Le politiche predatorie che Cina e Occidente continuano ad attuare in Africa provocano effetti devastanti sulle popolazioni di quei territori e, di conseguenza, su tutti i Paesi mediterranei. Tanto che, come ci ha ripetuto questa estate il Papa, “il Mediterraneo da luogo di comunicazione fra popoli e civiltà, è diventato un cimitero”. E, a metà ottobre in un videomessaggio alla Facoltà teologica di Sicilia, Francesco ha ribadito la necessità di lottare per “la difesa della dignità umana del Mare nostrum, spesso reso ‘monstrum’ dalle logiche di morte”.

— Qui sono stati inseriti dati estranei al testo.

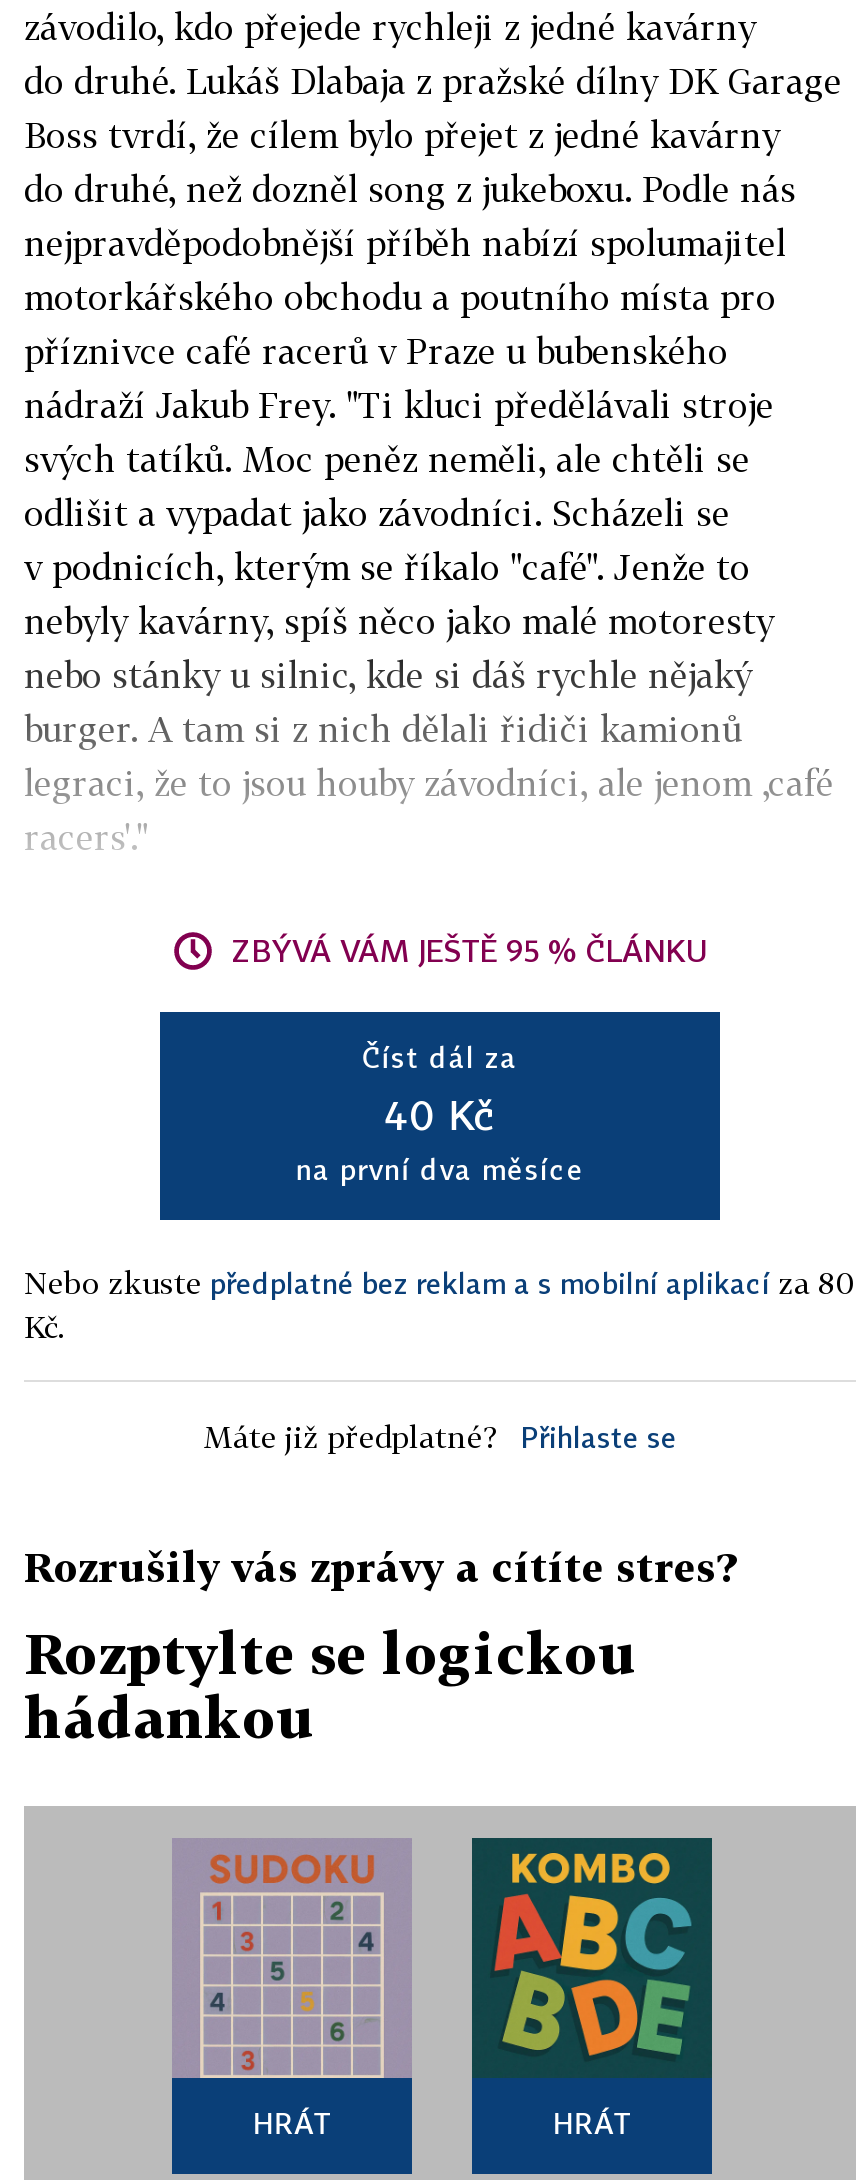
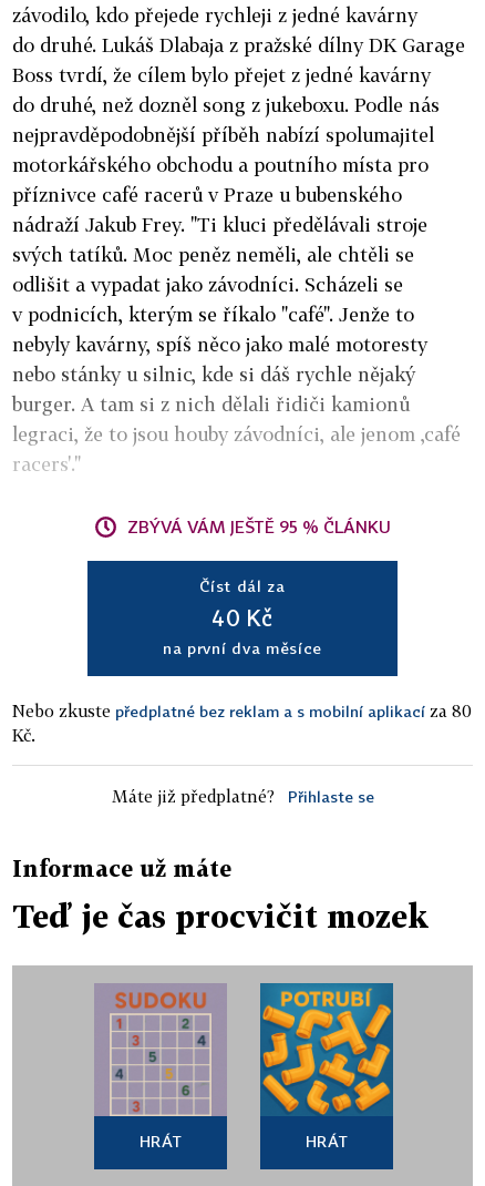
[24,1542,736,1590] Rozrušily vás zprávy a cítíte stres? -> [12,855,231,881] Informace už máte
[24,1620,638,1750] Rozptylte se logickou | hádankou -> [12,898,429,934] Teď je čas procvičit mozek
[472,1838,712,2078] [image] -> [260,983,393,1116] [image]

E come non riconoscere la verità di queste parole davanti ai migranti che continuano a morire alle porte della Sicilia, a quelli che scappano da Paesi in guerra o in povertà assoluta e a quelli che vengono respinti o deportati da Paesi che si autodefiniscono altamente civilizzati?
Ben venga in questo contesto il Piano Mattei avviato dall’attuale governo italiano. La premier Giorgia Meloni ne ha parlato recentemente anche al Summit di Baku (Cop29) spiegando la strategia paritaria che l’Italia sta portando avanti coi Paesi africani.
Ma da solo il Piano Mattei non basta. Esso serve certamente ad attenuare le pratiche predatorie delle grandi imprese internazionali e offrire alcune tutele alle popolazioni. Eppure in questo momento storico in cui non solo il Mediterraneo, ma anche intere zone del Medio Oriente e della Palestina sono diventate un cimitero per le devastanti guerre in atto, occorre avere una visione nuova e più inclusiva. Non basta pulirsi la coscienza creando anonime strutture di accoglienza temporanea per i migranti o proponendo affari agli Stati africani in cambio di gas o petrolio. Serve qualcosa di più radicale e umano. E qui, prima che Mattei, conviene ricorrere a quel profeta della pace che fu il siciliano Giorgio La Pira, che a partire dal 1958 radunò a Firenze e fece dialogare i governanti dei Paesi del Mediterraneo.
Secondo La Pira, i popoli mediterranei, che discendono dall’unica famiglia di Abramo, hanno un destino comune a livello spirituale, culturale e politico. Da qui la necessità del dialogo culturale e religioso come arma per fermare l’odio e le guerre. Solo così, sarà possibile riattivare l’incontro fra i popoli. Ce lo hanno testimoniato al Meeting di Rimini due papà, uno ebreo e uno palestinese, entrambi vittime della violenza (hanno perso ciascuno una figlia ad opera dei nemici), che anziché cedere alla tentazione della vendetta, hanno scelto la via del perdono e sono divenuti amici, testimoniando ai rispettivi popoli e al mondo come si può ricostruire la pace.
Pratica del perdono e promozione della giustizia intessendo “reti di salvezza, reti evangeliche fedeli al modo di pensare e di amare di Gesù”: è quello che ha chiesto Papa Francesco nel suo messaggio alla Facoltà teologica di Sicilia ed è ciò che ci hanno testimoniato Giorgio La Pira e i martiri della fede contemporanei.